Davis described Christopher Boyd as a broken man who has lost 30 pounds while in jail. “His heart aches,” Davis said, adding, “He doesn’t deserve your mercy. Thank you for your mercy.”
Larry Hewitt, a Charlotte attorney representing Barnett, said what happened that night has eaten away at his client’s soul.
Dr. Boyd’s widow, Kathy, used a tissue to wipe away tears. On the other side of the courtroom, the families of Drye, Barnett and Christopher Boyd cried openly.
Kenerly said Kathy Boyd had agreed to the plea agreement and sentences.
After the murder, investigators said Dr. Boyd had been under investigation by local and state agencies over allegations of trading prescription drugs for sex at his office on Statesville Boulevard. Drye told authorities she was one of the women who traded sexual favors for drugs.
About two dozen observers, including family members and another two dozen law enforcement officers, attended the hearing.
Just before 10 a.m., bailiffs led Barnett into the courtroom, followed by Drye. Barnett looked around at those seated in the chamber. Drye did not.
About five minutes later, Christopher Boyd was led into court. After being seated, he looked around and appeared to whisper briefly with Drye.
Initially, Kenerly had planned to seek the death penalty for Christopher Boyd. He said in court that, in addition to second-degree murder, Christopher Boyd and the other defendants had agreed to plead guilty to burglary, robbery and felony larceny. Christopher Boyd also pleaded guilty to pending Cabarrus County charges.
Christopher Boyd got additional years tacked on for breaking and entering, larceny and burning a building ó Moss and Moore contractors on South Main Street in Kannapolis.
Kenerly said when Boyd was unable to open a safe in the Kannapolis business, he decided to burn it down, resulting in a $500,000 loss.

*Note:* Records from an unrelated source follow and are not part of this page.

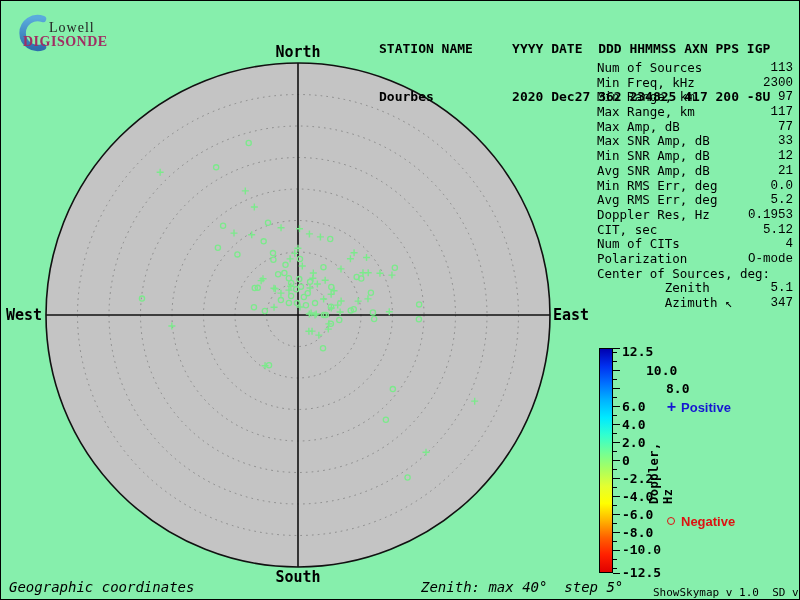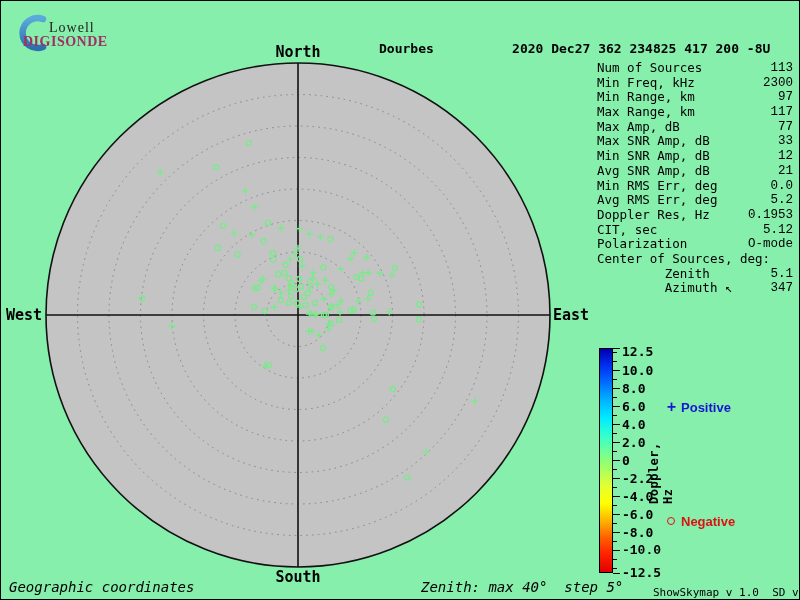"STATION NAME YYYY DATE DDD" div { html: none -> <div>STATION NAME YYYY DATE DDD HHMMSS AXN PPS IGP</div> }
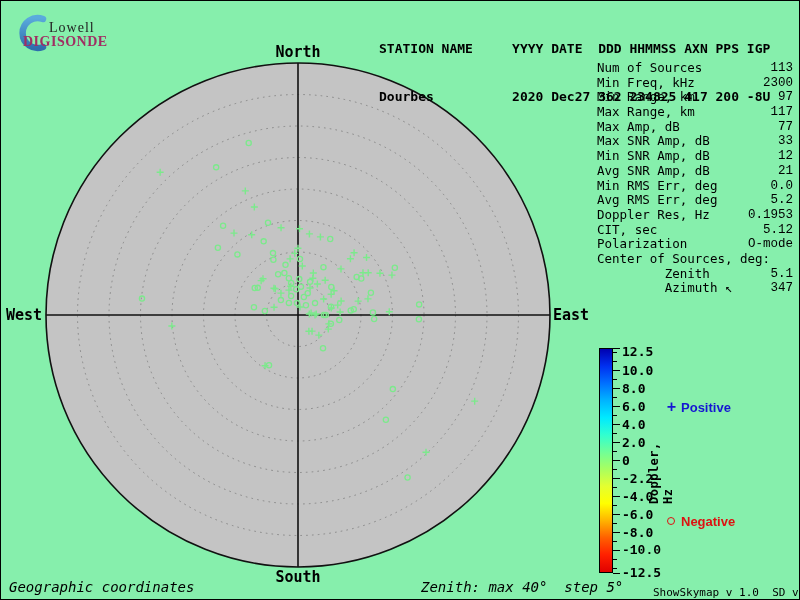"Num of CITs" div.stat-row { html: none -> <div> <span>Num of CITs</span> <span>4</span> </div> }
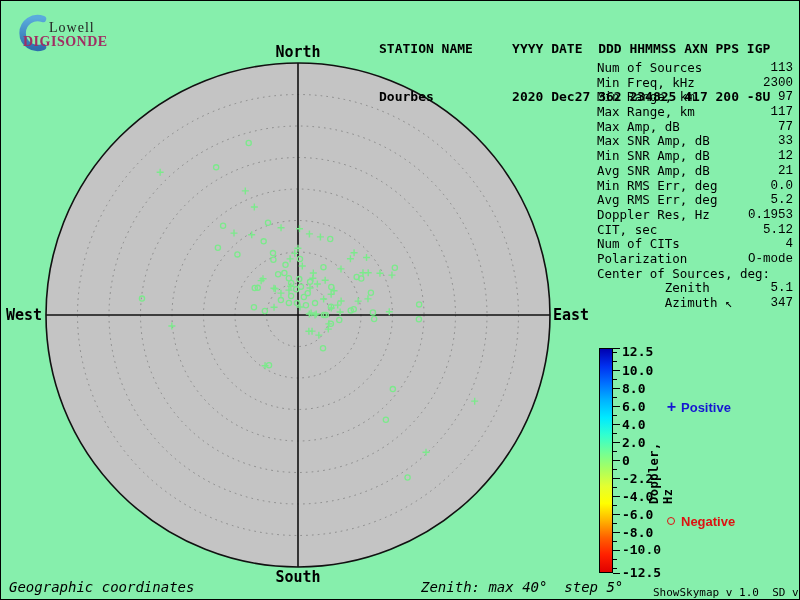"10.0" div.cb-label { margin-left: none -> 24px }
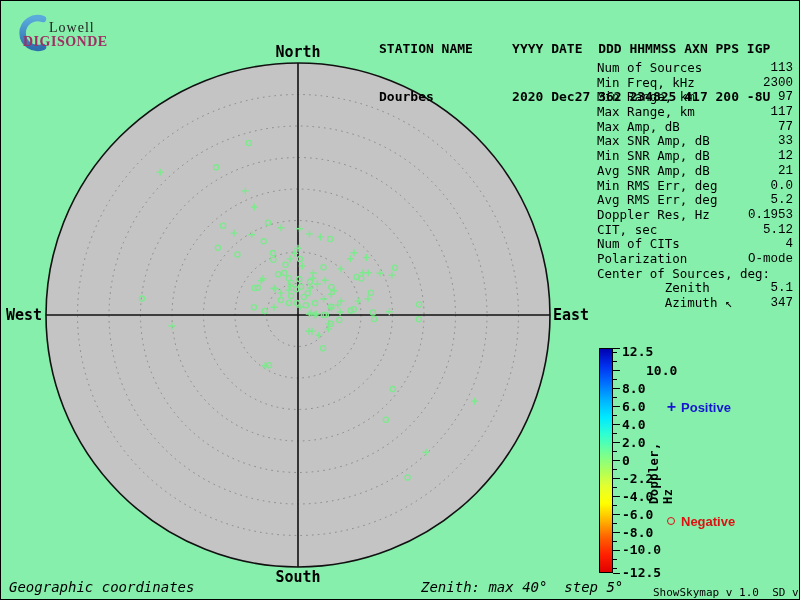"8.0" div.cb-label { margin-left: none -> 44px }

All three defendants have been held in the Rowan County Detention Center since being arrested shortly after the murder. They will get credit for the 18 months already served.
Special Superior Court Judge Robinson Hassell of Guilford County presided at the hearing and meted out the sentences.
Members of Dr. Boyd’s family as well as members of the families of Drye, Barnette and Christopher Boyd, declined to speak to the media after the hearing.